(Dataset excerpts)
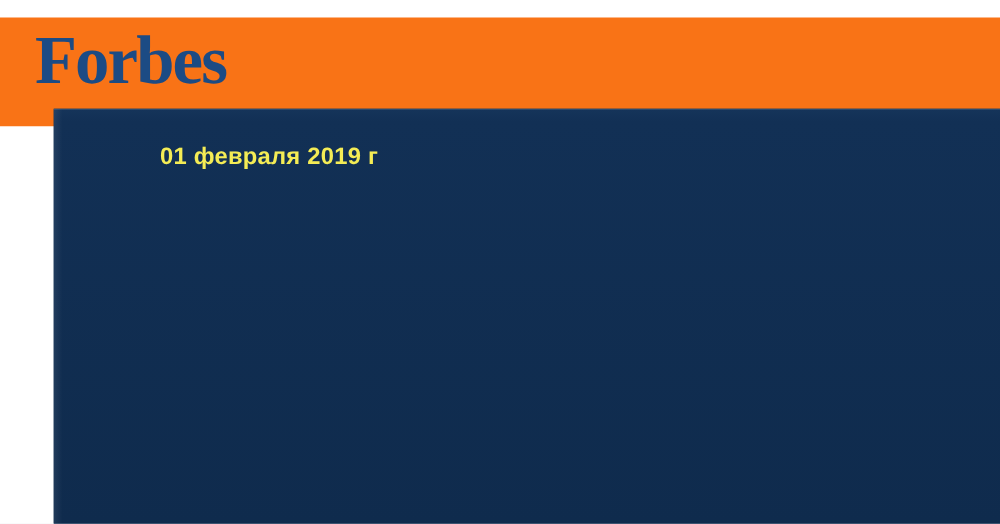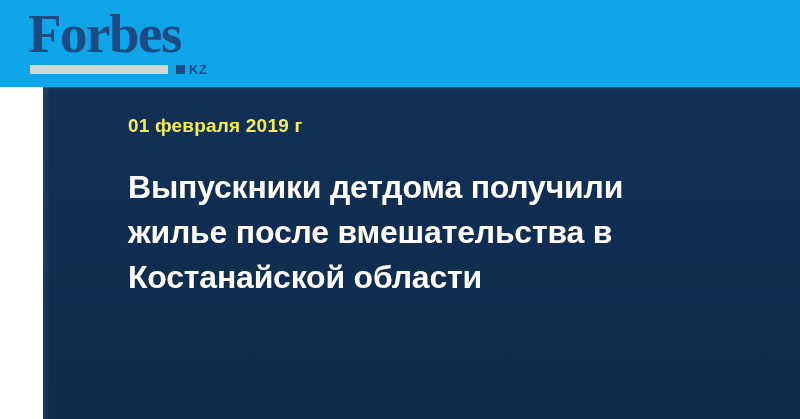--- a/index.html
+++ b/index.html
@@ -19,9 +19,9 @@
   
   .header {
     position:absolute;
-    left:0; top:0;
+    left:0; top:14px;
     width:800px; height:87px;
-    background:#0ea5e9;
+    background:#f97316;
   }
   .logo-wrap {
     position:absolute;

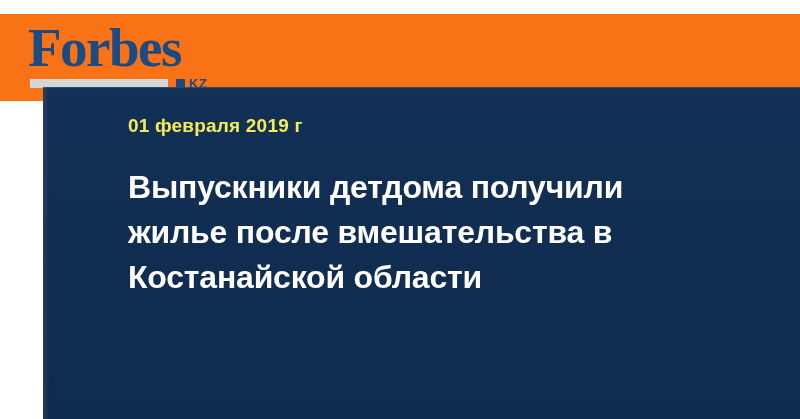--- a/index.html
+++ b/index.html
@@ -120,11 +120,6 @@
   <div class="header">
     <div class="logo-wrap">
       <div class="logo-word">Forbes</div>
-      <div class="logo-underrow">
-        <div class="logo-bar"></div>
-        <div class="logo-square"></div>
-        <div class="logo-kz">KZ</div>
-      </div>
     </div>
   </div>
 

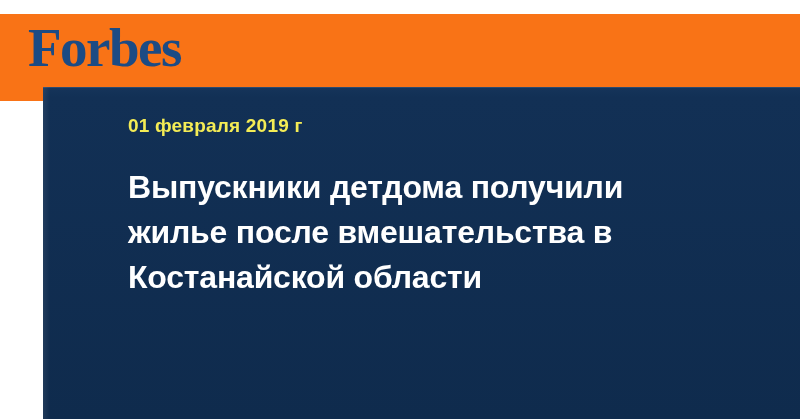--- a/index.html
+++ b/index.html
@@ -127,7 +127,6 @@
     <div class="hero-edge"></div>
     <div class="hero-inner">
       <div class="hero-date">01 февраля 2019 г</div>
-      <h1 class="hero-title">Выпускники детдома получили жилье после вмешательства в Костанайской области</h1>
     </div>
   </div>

==

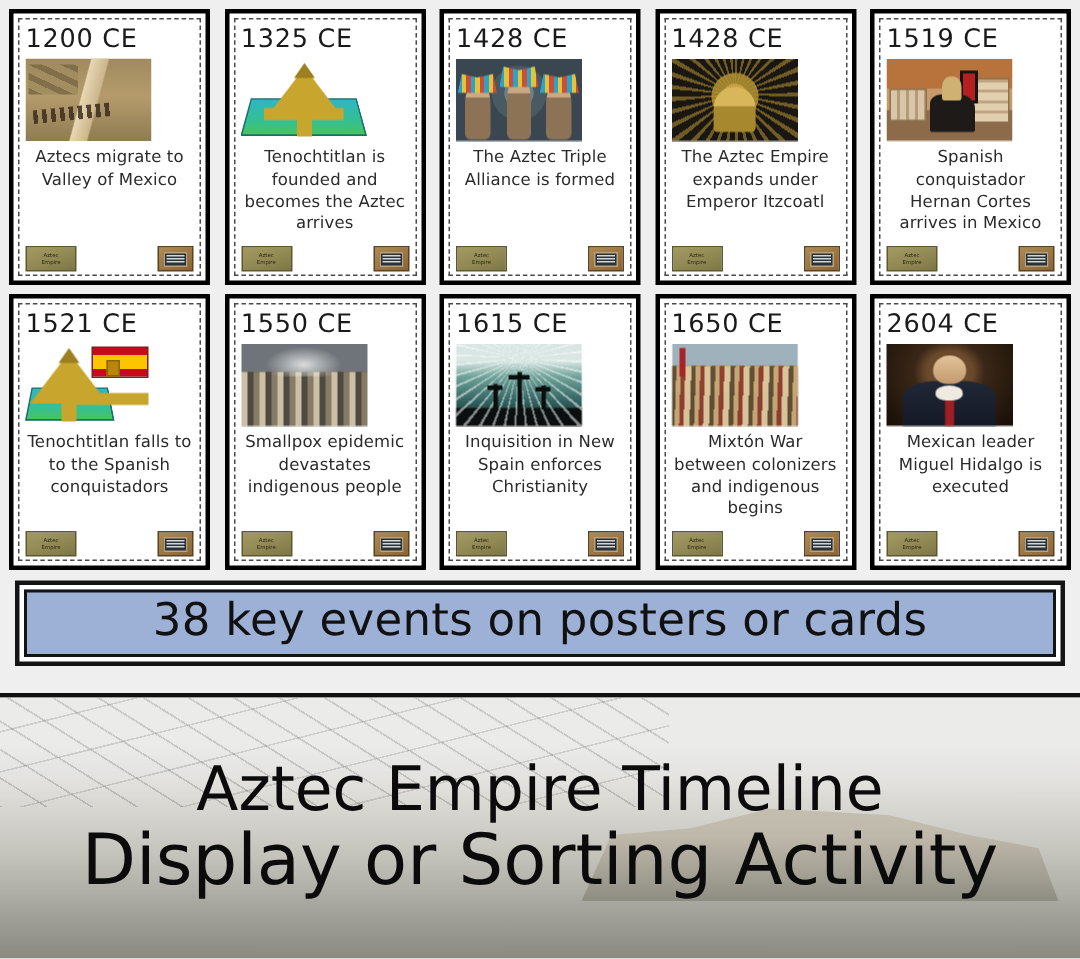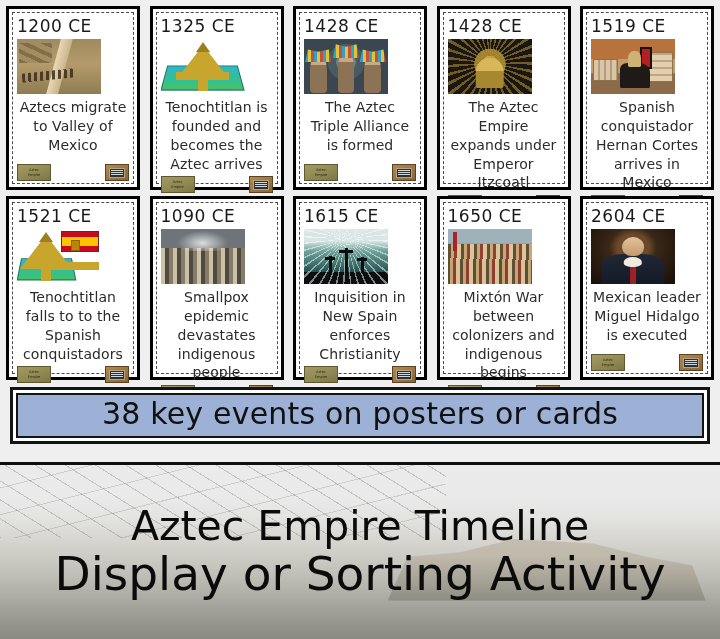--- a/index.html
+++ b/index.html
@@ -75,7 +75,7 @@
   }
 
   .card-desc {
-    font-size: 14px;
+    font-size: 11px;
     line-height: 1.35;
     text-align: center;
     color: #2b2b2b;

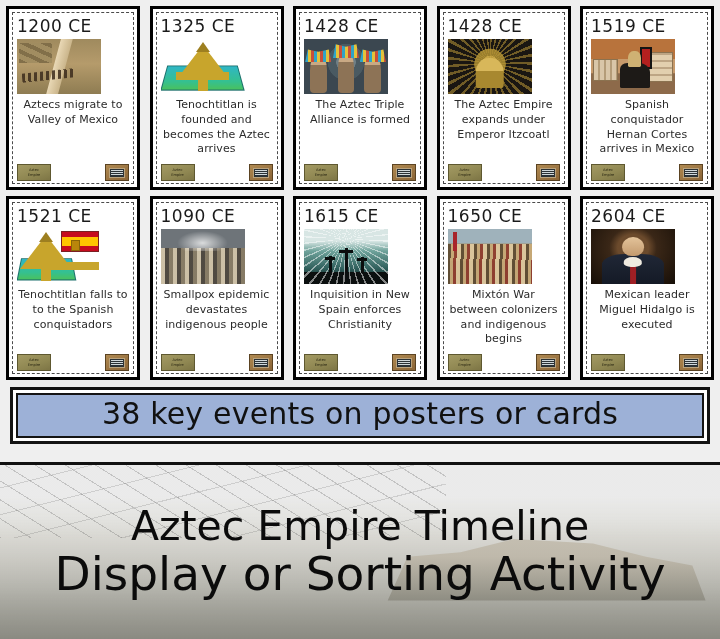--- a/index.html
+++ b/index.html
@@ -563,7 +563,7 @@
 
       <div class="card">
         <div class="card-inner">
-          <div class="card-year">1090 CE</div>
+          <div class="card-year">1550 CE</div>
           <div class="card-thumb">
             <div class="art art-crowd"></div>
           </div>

● **TASK GOAL**
For each line of the data that has the word "background", report that line.

● **SOLUTION FOR THIS EXERCISE**
-    background:#0ea5e9;
+    background:#f97316;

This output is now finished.